Cross that bridge
Three people (A, B and C) need to cross a bridge. A can cross the bridge in 10 minutes, B can cross in 5 minutes, and C can cross in 2 minutes. They have a bicycle and any person can cross the bridge in 1 minute using it. All three men and the bicycle start together on one side of the bridge. Only one person can use the bicycle at a time. The bicycle can be mounted and dismounted anywhere. All three men can be crossing together. What's the shortest time that all three men can cross the bridge in?
Labels: logic, mathschallenge
posted by Chris at
6:21 AM
11 Comments:
I've posted (on Sep 27, 5:07PM) a very nice explanation of the "more prisoner problems".
3.5 minutes.
A on bike and C walks. wait for C to reach other side. (2 mins)
C returns to center of bridge on bike. (30 Seconds)
B rides bike from there and C walks. (1 mins)
(in the 2.5 minutes it takes C to walk across and ride back half way, B will be half way across, so they meet exactly in the center)
Hi EB. They can do better than that. Greetz.
yep.. i have worked out all the numbers yet, but it's going to be pretty close to 3 mins (i think).
They all start together. A will ride somewhere about 76% to 79% of the way and walk the rest. When C reaches the bike, he'll ride back to B. B will then ride the rest and C will walk the rest. They will all arrive pretty close to the same time. I just haven't worked out the exact spot that A gets off the bike. 80% is too long and 75% is too short.

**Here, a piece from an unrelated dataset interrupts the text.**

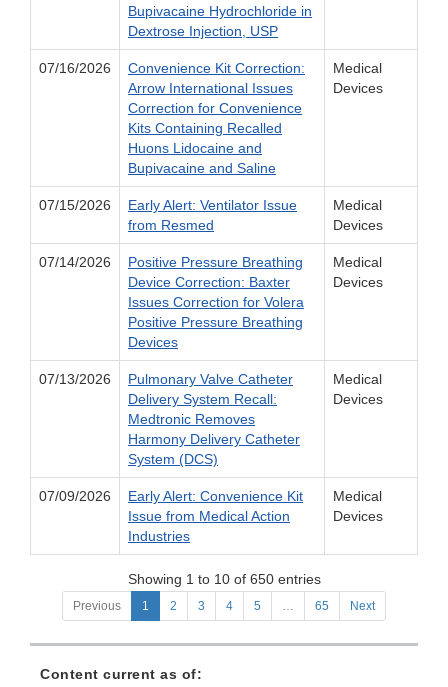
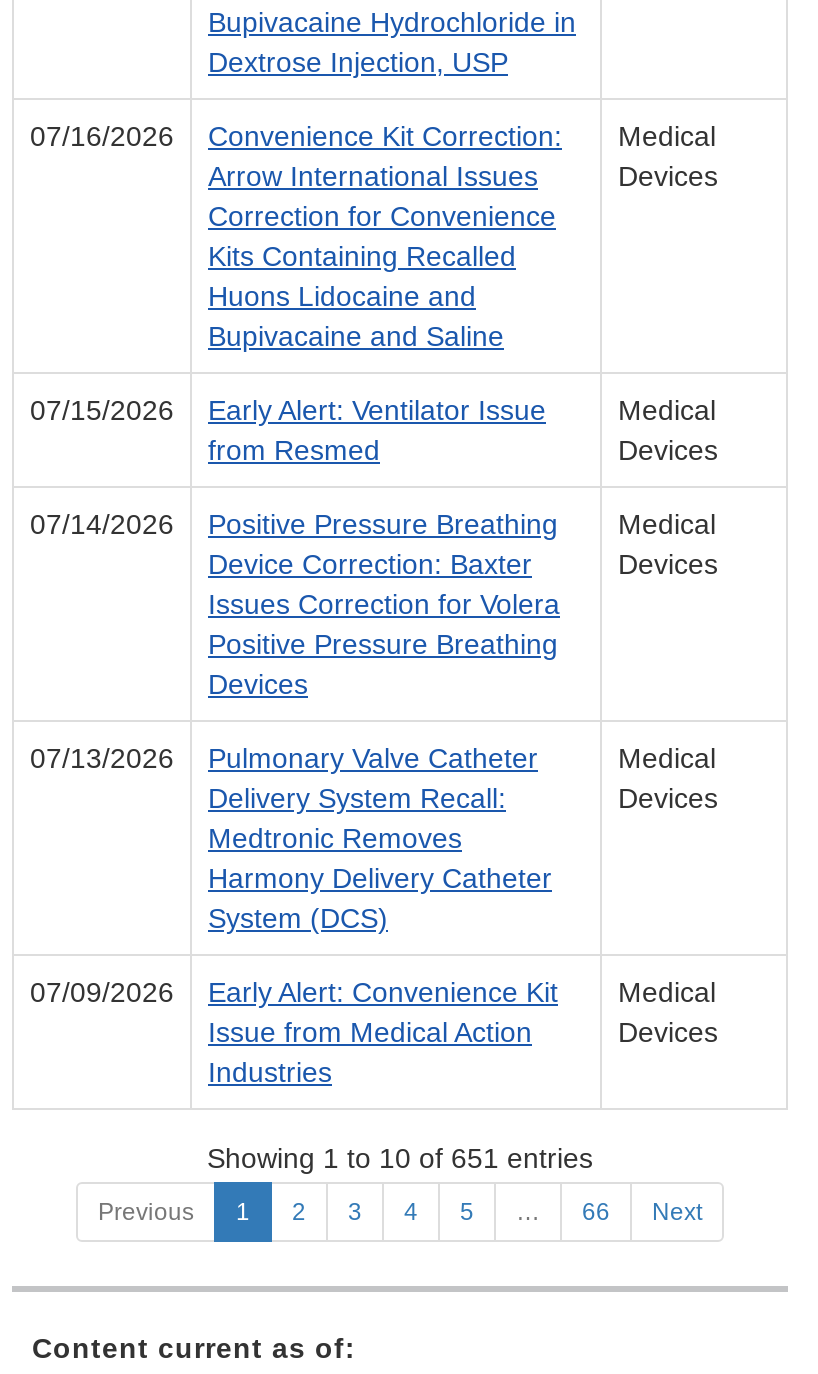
- Showing 1 to 10 of 650 entries
+ Showing 1 to 10 of 651 entries

- 65
+ 66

You're getting closer. As it's you, I'll give a clue. They can do it in better than 3 minutes.
General clue. Always use algebraic methods rather than guessed actual values if possible.
simple answer, if c rides the bike and everyone hops on the back it will only take them 2 minutes
Hi Anonymous. Ooops, I had accidentally deleted that exclusion when I posted. It would only have then taken 1 minute though, not 2.

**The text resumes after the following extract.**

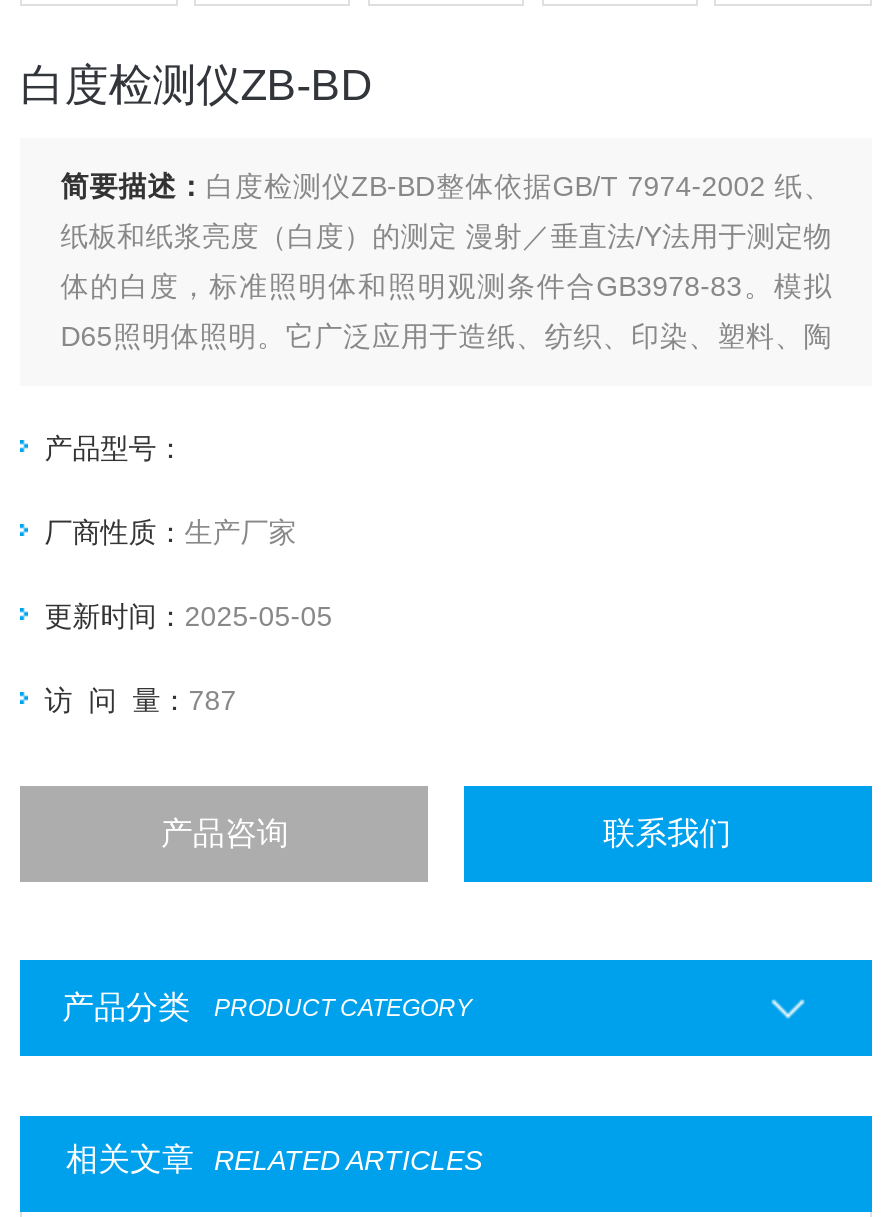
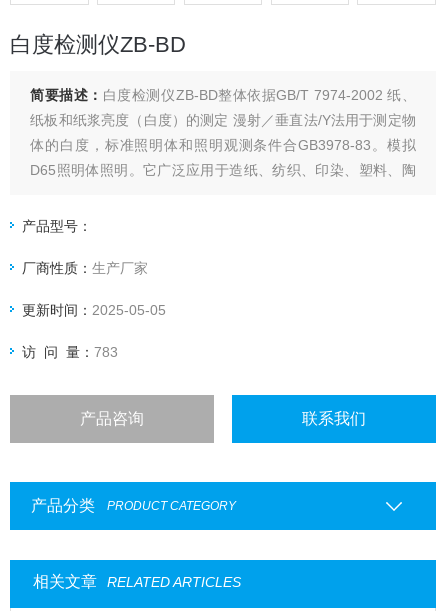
- 访 问 量：787
+ 访 问 量：783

All. No piggy-back rides etc.
I've just posted an excellent soluton to the "More Prisoner Problems" blog. The post is dated SEPT 28, 5:42 PM. I think that you'll like it.
In bridges per minute A's speed is 1/10, B's is 1/5, C's is 1/2, and the bicycle's is 1. It is fairly obvious that all three have to cross the bridge in the same time.
Again it is fairly obvious that A (the slowest) should take the bicycle first. He must dismount at some point y, and then walk the rest of the way. C will eventually get to the bike at y. He then rides it back to some point x, dismounts and walks the rest of the way. Eventually B gets to the bike at x. He then rides it the rest of the way.
Let t be the time taken for any/all to cross the bridge. Then:
(Using time = distance / speed).
For A: t = 1*y + 10*(1-y) = 10 - 9y
For B: t = 5*x + 1*(1-x) = 1 + 4x
For C: t = 2*y + (y-x) + 2*(1-x) = 2 + 3y - 3x
Solving for x and y => x = 12/25, y=59/75.
So t = 73/25 = 2.92 minutes.
A doesn't have to take the bicycle first, he could take it last and they still could all make it in 2.92 minutes.
Mo, well spotted (again). I hadn't tried that way, but you're right.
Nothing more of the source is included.